De rechter oordeelde dat het hier ging om een spontane solidariteitsactie die onder de stakingsregels van het Handvest valt. Dat de bemanning van het schip zelf niet staakte, deed niet ter zake. De actie was een geschikt middel om de werkgever van de bemanning te bewegen tot het verbeteren van de arbeidsvoorwaarden en het nakomen van specifiek op dat punt gemaakte afspraken en diende dus een legitiem doel. Voor de actie was in dit geval ook voldoende aanleiding, omdat er aanvankelijk helemaal geen cao was. De problemen waren kenbaar gemaakt en actie of bereidheid tot overleg vanuit de werkgever bleef uit. Ook de voortzetting van de staking was volgens de rechter rechtmatig, omdat de later afgesloten cao op het eerste gezicht niet gelijkwaardig aan een ITF-cao of acceptabel voor ITF lijkt te zijn.
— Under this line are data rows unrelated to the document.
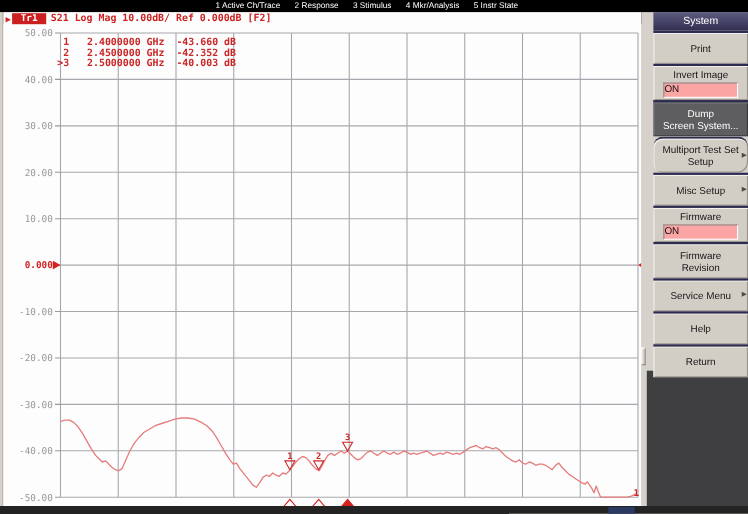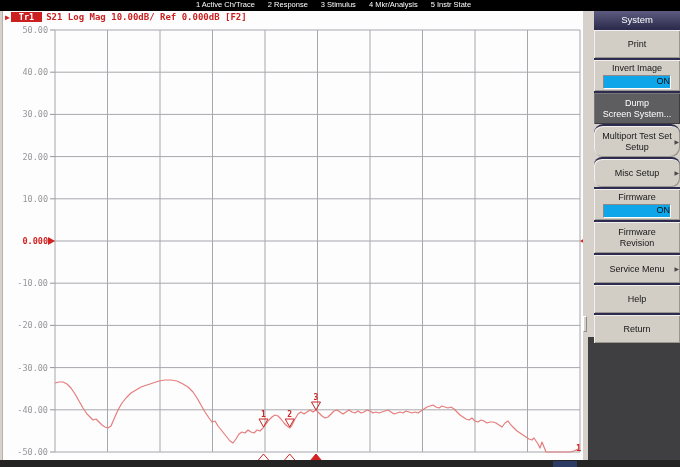--- a/index.html
+++ b/index.html
@@ -125,6 +125,7 @@
     <span class="badge">Tr1</span>
     <span>S21 Log Mag 10.00dB/ Ref 0.000dB [F2]</span>
   </div>
+  <div class="abs" id="readout"><div> 1   2.4000000 GHz  -43.660 dB</div><div> 2   2.4500000 GHz  -42.352 dB</div><div>&gt;3   2.5000000 GHz  -40.003 dB</div></div>
 </div>
 
 <div class="abs" id="rightpanel">

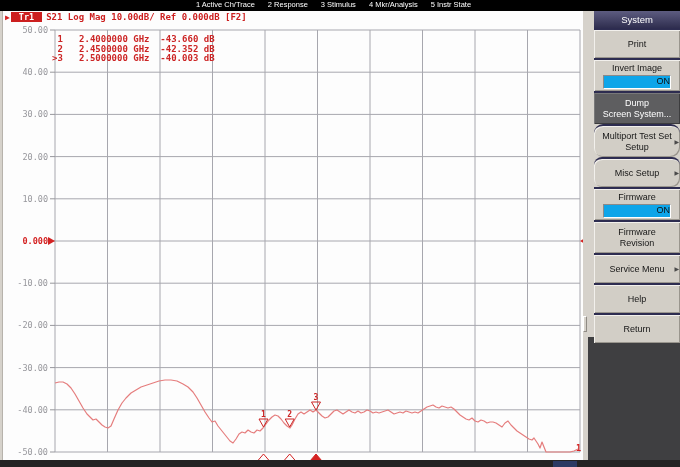--- a/index.html
+++ b/index.html
@@ -38,9 +38,9 @@
         font-size:9px;line-height:11px;text-align:center;cursor:default;
         box-shadow:inset 1px 1px 0 #f2f0ec, inset -1px -1px 0 #9a968e;}
   .skey.dark{background:#5e5e60;color:#fff;box-shadow:inset 1px 1px 0 #787879, inset -1px -1px 0 #3c3c3e;}
-  .skey .onbox{margin-top:1px;width:66px;height:12px;background:#0ea5e9;color:#111;
+  .skey .onbox{margin-top:1px;width:66px;height:12px;background:#fca5a5;color:#111;
         border:1px solid #8a8a8a;border-bottom-color:#fff;border-right-color:#fff;
-        font-size:9px;line-height:11px;text-align:right;}
+        font-size:9px;line-height:11px;text-align:left;}
   .skey .arrow{position:absolute;right:1px;top:50%;transform:translateY(-50%);
         font-size:6px;color:#4a4a4a;}
 

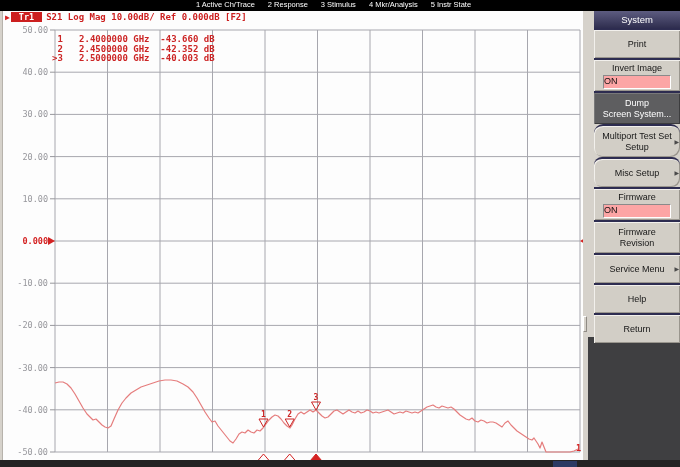--- a/index.html
+++ b/index.html
@@ -150,7 +150,7 @@
           <div>Setup</div>
           <span class="arrow">▶</span>
         </div>
-        <div class="skey" style="height: 28px; border-radius: 8px;">
+        <div class="skey" style="height: 28px;">
           <div>Misc Setup</div>
           <span class="arrow">▶</span>
         </div>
Ten aanzien van de betrokkenheid van de vakbonden oordeelde de rechter dat niet is gebleken dat het om een door vakbonden georganiseerde staking ging. Onvoldoende daarvoor is dat de ITF-inspecteur zijn bevindingen aan de terminals en havenwerkers heeft gerapporteerd. Het bekendmaken van de bevindingen van een scheepsbezoek valt binnen de normale taak van zo’n inspecteur.

Tot slot oordeelde de rechter dat er geen grond was om de staking in te perken of te verbieden. Dat het restant van de soja binnenkort niet meer verkoopbaar zou zijn en de reder financiële schade leed, was onvoldoende. Er was geen sprake van een zodanige inbreuk op de belangen van derden dat een beperking van het stakingsrecht vanuit maatschappelijk oogpunt dringend noodzakelijk was. Daarbij werd meegewogen dat de reder geen volstrekte buitenstaander was in de relatie tot de bemanning van haar schip en dus meer te dulden had.   

De slotsom: solidariteitsacties vallen onder het stakingsrecht

Stel een jurist een vraag en het bekende antwoord luidt: het hangt af van alle feiten en omstandigheden. Zo’n antwoord geeft natuurlijk weinig houvast. Ook bij de beoordeling van de rechtmatigheid van een specifieke staking zijn de feiten en omstandigheden van díe staking heel belangrijk. Wel blijkt uit rechtspraak dat solidariteitsacties onder het fundamentele stakingsrecht vallen en dat er meer voor nodig is dan zuiver financiële belangen om een solidariteitsactie in de haven te beperken of te verbieden. De bijzondere solidariteit tussen havenwerkers en zeevarenden kan het reders die onvoldoende malen om de arbeidsvoorwaarden van de bemanning in de Rotterdamse haven dus moeilijk maken.  

 

[1] De ITF in Londen is een federatie waarvan vakbonden lid zijn. De ITF-inspecteur in Nederland is in dienst van een afzonderlijke stichting. Het Nederlandse ITF-inspectoraat wordt vanuit die stichting vervuld.

[2] Deze uitspraak is een zogeheten verkorte uitspraak en is niet gepubliceerd.